Adiós al Reglamento de Tránsito
Si el contrato del cobro de fotomultas se modifica, en automático se cancelaría.

Adrián Rueda
Capital político
Según la ley, si el contrato para la “subrogación” del cobro de fotomultas a automovilistas se modifica —como lo propuso el gobierno—, en automático se cancelaría porque afecta las bases de la licitación.
Luego de las masivas protestas por la aplicación de las llamadas fotomultas de la empresa Autotraffic, el gobierno capitalino aceptó que la elaboración de dicha concesión estaba mal redactada y que el contrato sería corregido.
De entrada, las autoridades aceptaron que los equipos que miden la velocidad y toman fotografías a los infractores no están autorizados por la Secretaría de Economía y que, efectivamente, a la empresa se le exigía un mínimo de 150 mil multas al mes.
Si esto fue modificado, la empresa en cuestión tendría que recalcular sus costos, pues si no va a tener ese mínimo de multas —de las cuales gana un jugoso porcentaje— y debe pagar para obtener la NOM mexicana, sus gastos se elevan y sus ganancias disminuyen.
Eso significa que, en automático, las bases de la licitación quedan invalidadas y se tiene que volver a licitar.
Eso lo debería saber bien Hiram Almeida, secretario de Seguridad Pública, por el simple hecho de haber sido Contralor General del DF y, se supone, especialista en el tema.
Además de los costos por modificar el convenio, en el artículo 60 del Reglamento de Tránsito se estipula que los aparatos de las fotomultas deben someterse a la Metrología y Normalización federal, que no es otra cosa que la verificación oficial.
En su afán por imponer esas multas, el gobierno capitalino se ha enredado al grado de evidenciar que ni los aparatos instalados por el gobierno de Andrés Manuel López Obrador ni por el de Marcelo Ebrard fueron verificados.
O sea, ningún gobierno de izquierda ha cumplido con la ley y todos han abusado de los ciudadanos, cosa que avalan tanto el PRD como el PRI, pues no hay que olvidar que la presidenta tricolor del DF, Mariana Moguel, pidió que se aplicara a rajatabla a todos.
Lejos de ayudar, sus declaraciones sólo comprometen a la autoridad a cancelar todos los sistemas de fotomultas, pues nada garantiza que las mediciones sean correctas.
Si el velocímetro de un auto marca 60 kilómetros por hora y el sistema de fotomultas 80, ¿a quién creer?
Los autos son verificados bajo las normas más estrictas y los aparatos de fotomultas pudieron ser comprados en Tepito o fabricados en Plaza Meave.

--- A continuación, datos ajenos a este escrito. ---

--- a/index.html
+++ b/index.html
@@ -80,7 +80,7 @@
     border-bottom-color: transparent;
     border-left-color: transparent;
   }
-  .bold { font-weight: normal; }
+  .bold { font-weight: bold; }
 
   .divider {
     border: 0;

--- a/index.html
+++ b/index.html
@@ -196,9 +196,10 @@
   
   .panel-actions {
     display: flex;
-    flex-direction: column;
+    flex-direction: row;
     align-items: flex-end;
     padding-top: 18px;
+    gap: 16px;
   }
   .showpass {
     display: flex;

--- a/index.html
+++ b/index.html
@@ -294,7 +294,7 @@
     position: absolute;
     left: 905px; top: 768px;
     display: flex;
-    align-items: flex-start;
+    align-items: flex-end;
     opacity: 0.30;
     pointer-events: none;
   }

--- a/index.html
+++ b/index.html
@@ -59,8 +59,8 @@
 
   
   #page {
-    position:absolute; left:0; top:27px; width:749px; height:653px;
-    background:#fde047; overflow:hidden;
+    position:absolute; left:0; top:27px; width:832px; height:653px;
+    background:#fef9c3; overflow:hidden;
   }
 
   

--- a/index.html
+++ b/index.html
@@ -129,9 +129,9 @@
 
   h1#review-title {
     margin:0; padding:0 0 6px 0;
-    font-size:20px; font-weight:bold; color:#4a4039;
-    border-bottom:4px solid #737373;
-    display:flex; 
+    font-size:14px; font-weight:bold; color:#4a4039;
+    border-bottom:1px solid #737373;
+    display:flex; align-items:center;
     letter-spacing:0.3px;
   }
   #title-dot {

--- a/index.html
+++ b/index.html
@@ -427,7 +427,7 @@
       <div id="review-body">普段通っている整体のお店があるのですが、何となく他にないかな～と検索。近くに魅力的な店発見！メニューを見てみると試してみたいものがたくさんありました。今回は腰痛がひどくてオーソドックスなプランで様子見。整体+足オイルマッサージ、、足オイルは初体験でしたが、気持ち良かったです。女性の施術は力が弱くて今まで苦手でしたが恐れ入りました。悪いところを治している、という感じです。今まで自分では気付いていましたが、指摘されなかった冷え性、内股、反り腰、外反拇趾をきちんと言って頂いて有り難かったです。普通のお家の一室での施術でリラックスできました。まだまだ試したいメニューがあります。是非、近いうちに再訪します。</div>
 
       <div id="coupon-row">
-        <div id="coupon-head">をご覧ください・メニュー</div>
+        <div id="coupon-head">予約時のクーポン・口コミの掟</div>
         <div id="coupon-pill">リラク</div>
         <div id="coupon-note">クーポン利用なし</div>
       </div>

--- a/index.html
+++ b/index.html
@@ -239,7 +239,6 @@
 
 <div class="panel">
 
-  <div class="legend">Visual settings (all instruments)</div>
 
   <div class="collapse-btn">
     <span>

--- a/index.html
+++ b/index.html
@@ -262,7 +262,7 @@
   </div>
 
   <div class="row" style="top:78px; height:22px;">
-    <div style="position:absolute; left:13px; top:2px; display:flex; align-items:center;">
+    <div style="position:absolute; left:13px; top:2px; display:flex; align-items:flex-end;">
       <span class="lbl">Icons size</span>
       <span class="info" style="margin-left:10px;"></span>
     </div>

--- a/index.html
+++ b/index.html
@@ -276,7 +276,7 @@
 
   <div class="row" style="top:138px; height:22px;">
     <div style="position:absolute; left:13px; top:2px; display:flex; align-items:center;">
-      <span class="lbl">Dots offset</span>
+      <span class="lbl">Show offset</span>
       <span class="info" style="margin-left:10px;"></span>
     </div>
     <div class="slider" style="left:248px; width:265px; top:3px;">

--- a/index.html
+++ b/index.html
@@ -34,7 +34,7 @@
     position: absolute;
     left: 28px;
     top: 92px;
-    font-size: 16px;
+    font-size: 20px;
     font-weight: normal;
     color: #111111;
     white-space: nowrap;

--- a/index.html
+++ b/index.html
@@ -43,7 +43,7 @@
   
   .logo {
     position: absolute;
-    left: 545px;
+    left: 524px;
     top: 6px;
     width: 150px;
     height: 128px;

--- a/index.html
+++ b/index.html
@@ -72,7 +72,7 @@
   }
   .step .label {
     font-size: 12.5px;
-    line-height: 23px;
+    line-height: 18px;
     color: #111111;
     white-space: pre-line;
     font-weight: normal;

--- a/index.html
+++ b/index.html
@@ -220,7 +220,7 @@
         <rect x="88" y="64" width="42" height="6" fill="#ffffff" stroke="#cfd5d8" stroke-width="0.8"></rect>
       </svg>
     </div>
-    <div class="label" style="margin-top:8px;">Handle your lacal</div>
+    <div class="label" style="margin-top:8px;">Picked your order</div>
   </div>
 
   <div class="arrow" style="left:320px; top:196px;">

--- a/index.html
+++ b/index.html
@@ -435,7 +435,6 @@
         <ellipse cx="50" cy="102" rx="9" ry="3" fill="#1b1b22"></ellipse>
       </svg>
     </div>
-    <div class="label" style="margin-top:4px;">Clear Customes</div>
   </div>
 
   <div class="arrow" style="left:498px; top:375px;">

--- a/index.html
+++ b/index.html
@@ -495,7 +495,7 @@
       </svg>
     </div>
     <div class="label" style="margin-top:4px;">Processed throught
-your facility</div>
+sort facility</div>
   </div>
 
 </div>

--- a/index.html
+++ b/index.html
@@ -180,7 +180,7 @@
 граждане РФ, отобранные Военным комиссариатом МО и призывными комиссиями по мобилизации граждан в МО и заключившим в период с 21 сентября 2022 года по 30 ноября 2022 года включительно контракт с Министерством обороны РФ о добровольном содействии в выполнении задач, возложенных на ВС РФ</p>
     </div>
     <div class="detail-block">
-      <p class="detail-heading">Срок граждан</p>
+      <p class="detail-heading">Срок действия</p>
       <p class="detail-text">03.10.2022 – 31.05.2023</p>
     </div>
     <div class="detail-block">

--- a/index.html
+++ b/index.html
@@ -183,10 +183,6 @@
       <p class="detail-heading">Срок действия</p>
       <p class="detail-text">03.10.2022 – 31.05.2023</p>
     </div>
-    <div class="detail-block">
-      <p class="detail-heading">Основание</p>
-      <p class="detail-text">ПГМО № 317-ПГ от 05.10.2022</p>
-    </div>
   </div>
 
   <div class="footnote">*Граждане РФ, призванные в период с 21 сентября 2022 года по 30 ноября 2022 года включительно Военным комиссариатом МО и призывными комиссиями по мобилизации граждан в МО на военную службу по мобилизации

El gobierno capitalino tendría que recular por voluntad propia antes de ser obligado a meter reversa, pues el tema es bandera de la oposición y mientras más tiempo lo mantengan vivo, más tiempo le dan a sus adversarios para seguir atacando.
El Reglamento de Tránsito no es sostenible e incluso hay que revisar el debate donde Estela Damián, líder local del Movimiento Ciudadano, exhibe al perredista Raúl Flores cuando le pregunta sobre los supuestos especialistas consultados para su elaboración.
Raúl no pudo mencionar a uno solo, por la simple razón de que no hubo.
CENTAVITOS… Si en verdad la intención del GDF no es económica, sino la de reducir el número de muertes por atropellamiento, que multe a los infractores pero que premie a los buenos conductores. Por ejemplo, que exente del pago de Tenencia a quienes no tengan una sola multa en el año. Seguro todo mundo respetaría el Reglamento. La ciudadanía lo vería justo y el GDF reduciría el número de muertos, ¿no?